User interface change data
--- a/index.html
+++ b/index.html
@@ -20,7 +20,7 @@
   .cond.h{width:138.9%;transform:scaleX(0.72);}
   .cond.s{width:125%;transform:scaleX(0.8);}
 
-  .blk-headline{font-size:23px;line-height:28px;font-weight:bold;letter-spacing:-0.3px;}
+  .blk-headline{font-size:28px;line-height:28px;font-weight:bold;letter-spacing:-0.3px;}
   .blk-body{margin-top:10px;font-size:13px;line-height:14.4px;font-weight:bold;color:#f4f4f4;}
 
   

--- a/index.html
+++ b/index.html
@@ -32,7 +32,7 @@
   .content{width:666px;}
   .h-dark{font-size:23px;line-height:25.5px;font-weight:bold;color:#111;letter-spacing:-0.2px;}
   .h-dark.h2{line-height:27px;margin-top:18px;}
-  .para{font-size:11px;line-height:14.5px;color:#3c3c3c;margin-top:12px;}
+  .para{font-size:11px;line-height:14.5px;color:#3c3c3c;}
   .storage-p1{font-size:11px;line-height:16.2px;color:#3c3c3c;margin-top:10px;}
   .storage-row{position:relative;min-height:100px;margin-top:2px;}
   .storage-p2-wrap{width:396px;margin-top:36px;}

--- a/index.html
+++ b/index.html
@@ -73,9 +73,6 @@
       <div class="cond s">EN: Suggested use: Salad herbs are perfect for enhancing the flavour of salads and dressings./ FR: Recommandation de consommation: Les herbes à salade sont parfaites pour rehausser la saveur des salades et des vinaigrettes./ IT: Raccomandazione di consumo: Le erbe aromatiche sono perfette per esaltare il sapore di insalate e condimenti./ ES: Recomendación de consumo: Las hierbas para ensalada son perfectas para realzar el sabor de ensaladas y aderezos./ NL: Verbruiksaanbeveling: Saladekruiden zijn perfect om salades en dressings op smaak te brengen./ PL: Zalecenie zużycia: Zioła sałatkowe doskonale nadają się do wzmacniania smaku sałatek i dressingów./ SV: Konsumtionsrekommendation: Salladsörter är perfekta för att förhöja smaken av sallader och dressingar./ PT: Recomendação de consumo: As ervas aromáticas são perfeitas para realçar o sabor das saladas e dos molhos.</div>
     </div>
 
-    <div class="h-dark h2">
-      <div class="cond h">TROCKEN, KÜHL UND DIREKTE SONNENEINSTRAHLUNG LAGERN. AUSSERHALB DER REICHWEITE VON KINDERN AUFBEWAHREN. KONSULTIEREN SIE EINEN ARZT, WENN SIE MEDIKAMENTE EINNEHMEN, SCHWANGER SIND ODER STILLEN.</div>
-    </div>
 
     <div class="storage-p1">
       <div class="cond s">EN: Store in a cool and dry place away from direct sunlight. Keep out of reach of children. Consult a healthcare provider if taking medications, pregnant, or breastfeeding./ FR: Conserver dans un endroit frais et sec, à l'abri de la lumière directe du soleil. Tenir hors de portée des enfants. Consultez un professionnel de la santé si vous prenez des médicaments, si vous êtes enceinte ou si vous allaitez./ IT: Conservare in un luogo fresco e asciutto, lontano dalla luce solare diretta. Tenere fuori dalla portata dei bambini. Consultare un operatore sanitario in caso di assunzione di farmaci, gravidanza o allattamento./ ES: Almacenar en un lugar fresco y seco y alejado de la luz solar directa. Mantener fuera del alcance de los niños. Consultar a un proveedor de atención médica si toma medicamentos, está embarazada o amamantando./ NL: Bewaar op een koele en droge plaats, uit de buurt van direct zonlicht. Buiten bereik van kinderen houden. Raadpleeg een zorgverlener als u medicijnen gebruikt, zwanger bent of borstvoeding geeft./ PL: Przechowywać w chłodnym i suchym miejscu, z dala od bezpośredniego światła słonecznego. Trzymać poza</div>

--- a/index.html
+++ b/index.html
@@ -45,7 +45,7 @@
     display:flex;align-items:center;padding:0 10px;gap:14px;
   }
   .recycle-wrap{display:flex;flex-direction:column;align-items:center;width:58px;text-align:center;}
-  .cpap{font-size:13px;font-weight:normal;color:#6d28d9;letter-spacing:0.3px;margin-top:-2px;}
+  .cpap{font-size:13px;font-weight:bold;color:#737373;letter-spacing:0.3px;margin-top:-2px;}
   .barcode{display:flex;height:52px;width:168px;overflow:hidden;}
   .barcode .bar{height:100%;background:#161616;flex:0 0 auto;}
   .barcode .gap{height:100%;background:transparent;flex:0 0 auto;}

• _Exercise_
In the entries above, copy each line that contains the string "transform".

• _Answer box_
   .cond.h{width:138.9%;transform:scaleX(0.72);}
   .cond.s{width:125%;transform:scaleX(0.8);}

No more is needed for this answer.